Ciclo Incontri “Sperare la pace” (Bologna, 26 genn.2020)

Massimo Valpiana

Dopo la presentazione ad opera di S.E. Mons. Mario Toso del Messaggio per la Giornata Mondiale della Pace “La Pace cammino di speranza”, che è stato al centro della Scuola di Pace a Faenza all’inizio di gennaio, la Fraternità Francescana Frate Jacopa e la Parrocchia S. Maria Annunziata di Fossolo hanno promosso in continuità a Bologna un Ciclo di incontri “Sperare la pace”. In apertura del Ciclo domenica 26 gennaio è stato messo a fuoco il tema del disarmo nel problematico contesto attuale con l’interessante riflessione di Massimo Valpiana, Presidente Nazionale del Movimento Nonviolento, che qui pubblichiamo. Nel prossimo numero del Cantico seguirà un’altra relazione di vivo interesse “Prendersi cura del creato. Piccola guida a nuovi stili di vita” proposta nel secondo incontro del Ciclo domenica 9 febbraio da Don Davide Baraldi, Vicario Episcopale per il laicato e la custodia del creato. Il Ciclo si concluderà con il 3° appuntamento Domenica 5 aprile 2020 sul tema “Conversione ecologica, conversione al Vangelo” affidato alla magistrale parola di S. Em. il Cardinale Matteo Zuppi

PREMESSA
mai più la guerra“Considero l’impiego della bomba atomica per la distruzione totale di uomini, donne e bambini l’uso più diabolico della scienza. Qual è l’antidoto? È diventata obsoleta la nonviolenza? No, al contrario, la nonviolenza è l’unica cosa che ci risolleva; l’unica cosa che la bomba atomica non potrà distruggere. Non mossi un muscolo quando ho sentito che la bomba atomica aveva spazzato via Hiroshima. Al contrario mi sono detto, a meno che ora il mondo adotti la nonviolenza, questo significherà il suicidio dell’umanità”. Sono parole di Gandhi pronunciate pochi giorni dopo l’utilizzo per la prima volta nella storia della bomba atomica su due città Hiroshima e Nagasaki. E Gandhi proseguiva: “La morale legittimamente da trarre da quella tragedia suprema della bomba è che essa non sarà annullata da una contro bomba, così come la violenza non può essere combattuta da una controviolenza. L’umanità può uscire dalla violenza solo attraverso la nonviolenza. L’odio può essere vinto solo con l’amore”.
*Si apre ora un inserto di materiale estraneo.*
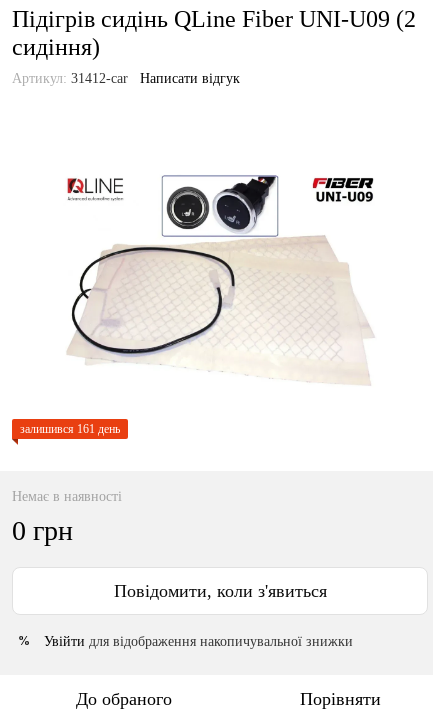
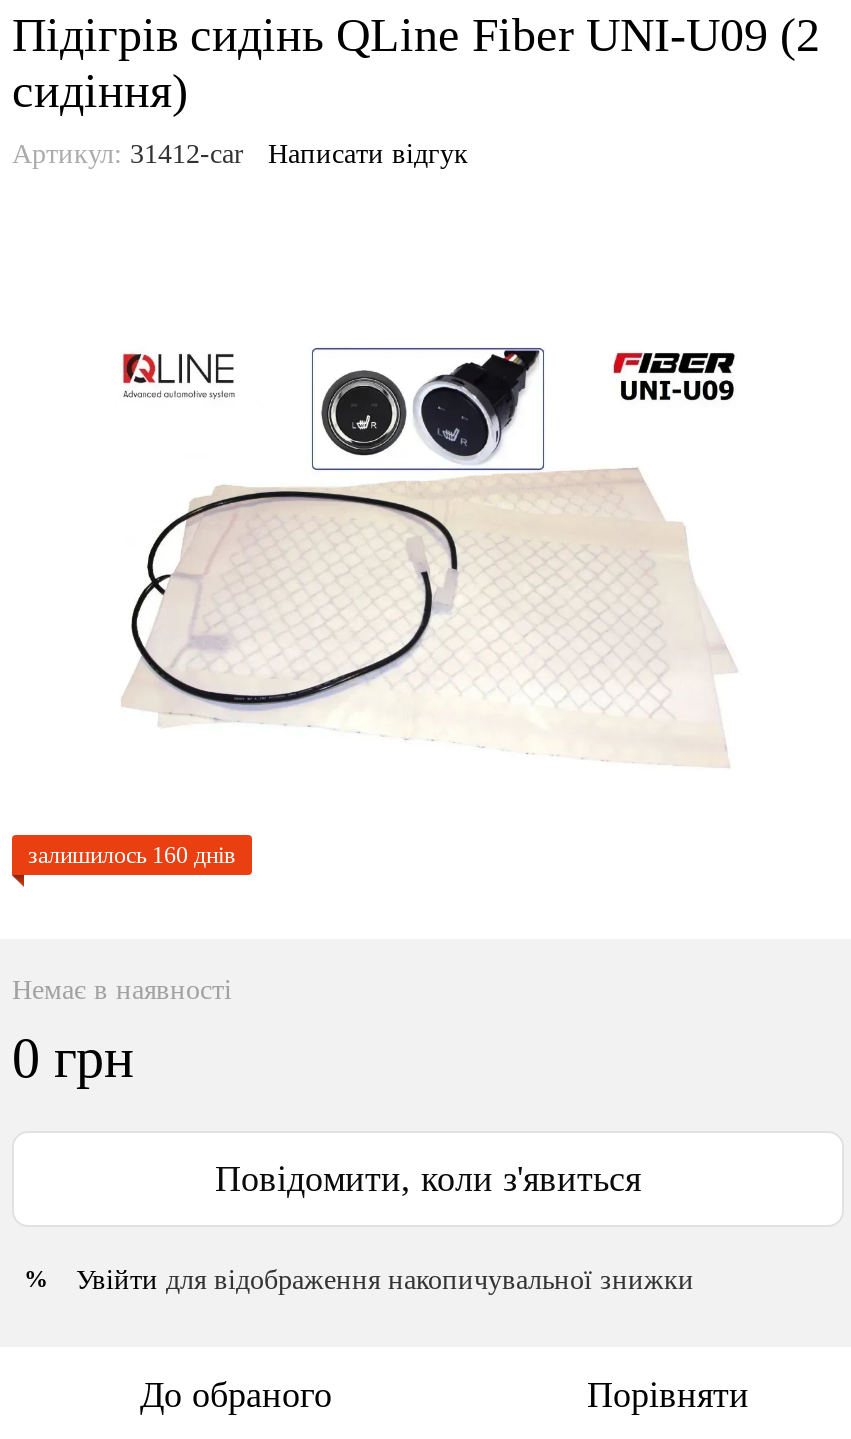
- залишився 161 день
+ залишилось 160 днів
Quindi il Mahatma Gandhi – considerato da tutti universalmente una delle grandi voci dell’umanità – di fronte alla bomba atomica ci dice una cosa semplice, di una verità assoluta: “Solo l’amore è l’antidoto”. Sembrerebbe una soluzione semplicistica, ma cerchiamo di capire bene il significato di questa frase: “Non mossi un muscolo” … Ma se venisse a sapere – fu chiesto a Gandhi – che adesso sarà sganciata una nuova bomba atomica, come reagirebbe? “Mi ritirerei in preghiera”.
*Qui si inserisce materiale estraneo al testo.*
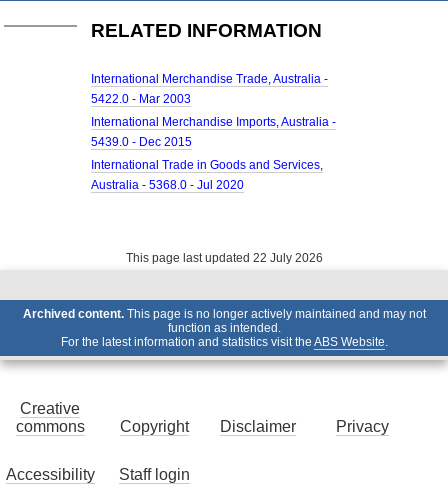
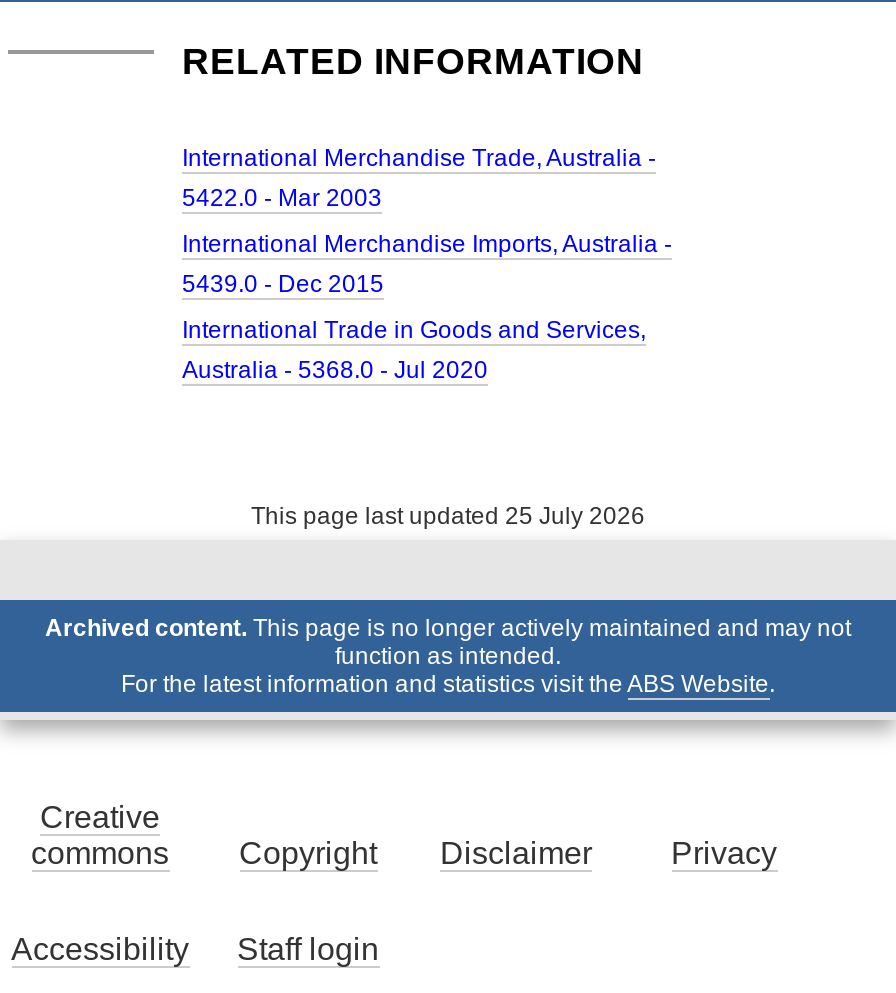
- This page last updated 22 July 2026
+ This page last updated 25 July 2026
Questo significa la passività della nonviolenza? Che la nonviolenza è solo accettazione? Assolutamente no, perché dobbiamo interpretare cosa significa la proposta rivoluzionaria (come l’ha definita anche Papa Francesco) della nonviolenza attiva, la nonviolenza del coraggioso, la nonviolenza dei forti, la nonviolenza di chi vuole modificare la realtà.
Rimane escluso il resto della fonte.